There's an elephant in the room that we haven't mentioned yet. Appending some kind of string suffix to a word works for plural forms (mostly) in English. But it doesn't internationalise particularly well. For example, in German, "dream" is "Traum", "dreams" is "Traüme". But I don't think that's a reason not to work on this. The pluralize filter is an aid for some cases, not a do-everything filter, even in English. A template author can also write things like
Ich habe {{ count|as_a_word_in_german }} {{ count| pluralize_i18n:"de,Traum,Traüme" }}.
I'm only bringing this up partially so that we remember to note it in any final documentation.

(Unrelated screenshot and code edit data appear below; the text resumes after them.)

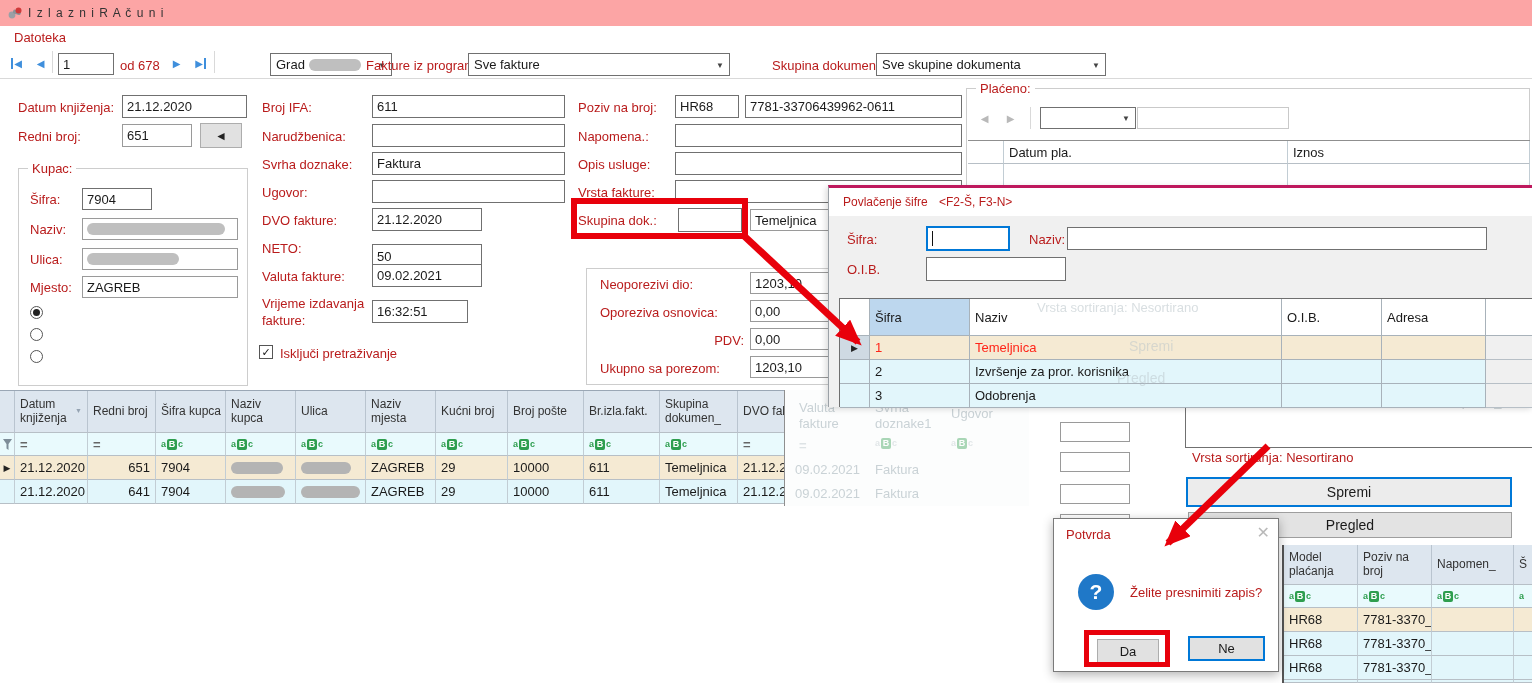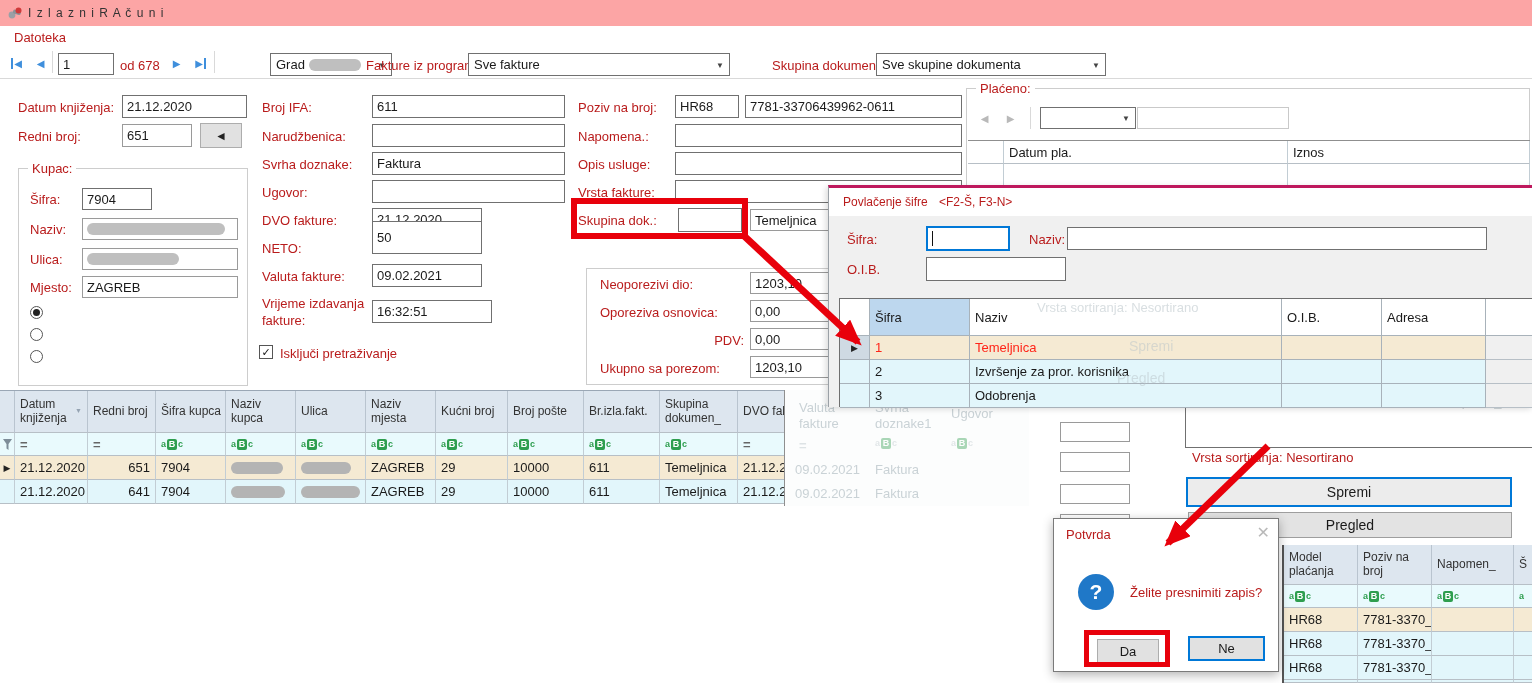--- a/index.html
+++ b/index.html
@@ -148,7 +148,7 @@
       <span>21.12.2020</span>
     </div>
   <div class="lbl" style="left:262px;top:241px;">NETO:</div>
-  <div class="inp" style="left:372px;top:221px;width:110px;height:33px;">
+  <div class="inp" style="left:372px;top:244px;width:110px;height:25px;">
       <span>50</span>
     </div>
   <div class="lbl" style="left:262px;top:269px;">Valuta fakture:</div>

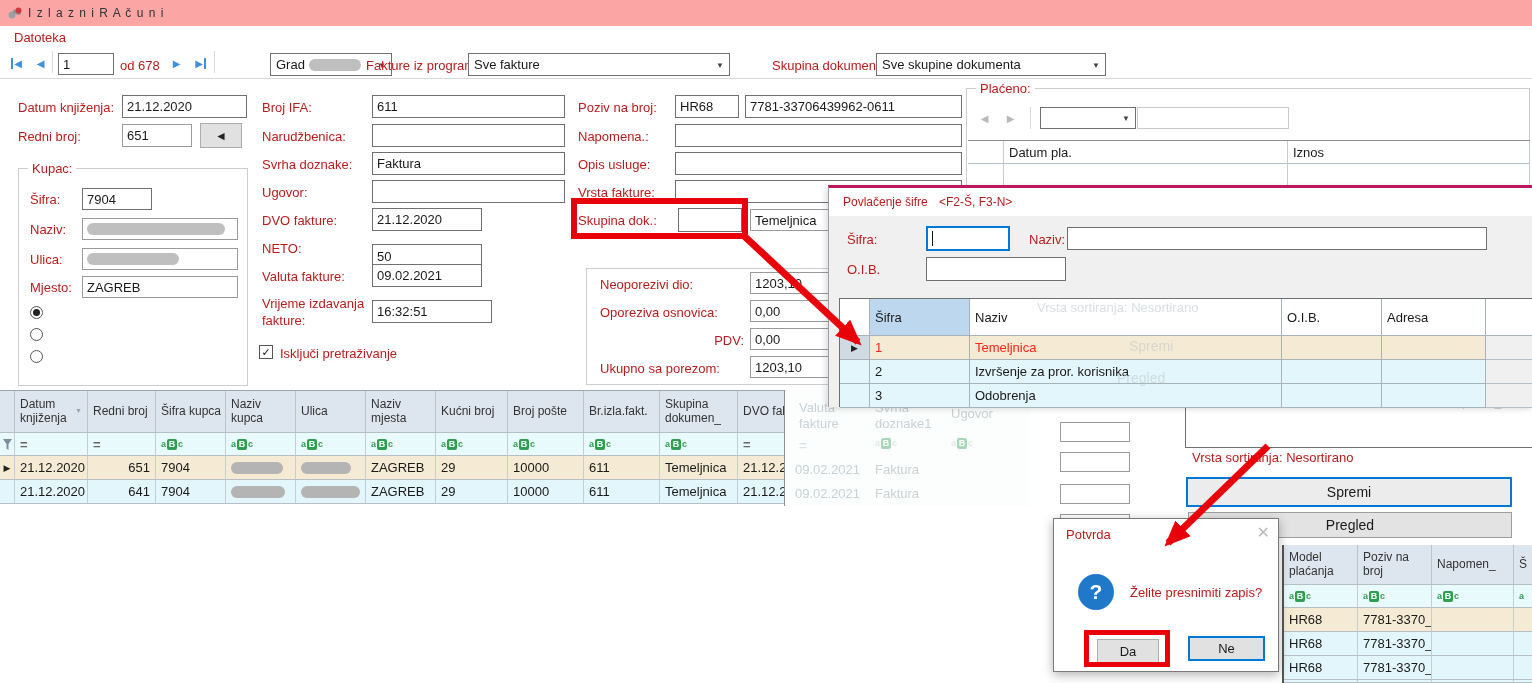--- a/index.html
+++ b/index.html
@@ -156,7 +156,7 @@
       <span>09.02.2021</span>
     </div>
   <div class="lbl" style="left:262px;top:296px;width:104px;white-space:normal;line-height:1.3;">Vrijeme izdavanja fakture:</div>
-  <div class="inp" style="left:372px;top:300px;width:120px;height:23px;">
+  <div class="inp" style="left:372px;top:300px;width:96px;height:23px;">
       <span>16:32:51</span>
     </div>
   <div class="check" style="left:259px;top:345px;">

I think you're going in the right direction here. It's a little bit fiddly and I'll keep thinking about what might go wrong. I'm also hoping (hint!!) that some of other code contributors on this list (Ramiro, the Marcs, Jannis, Ludvig, ...) will reply if they have any great ideas or see any huge problems (again, keeping in mind that we're not trying to solve every pluralisation problem on the planet -- just provide an aid for the simple cases).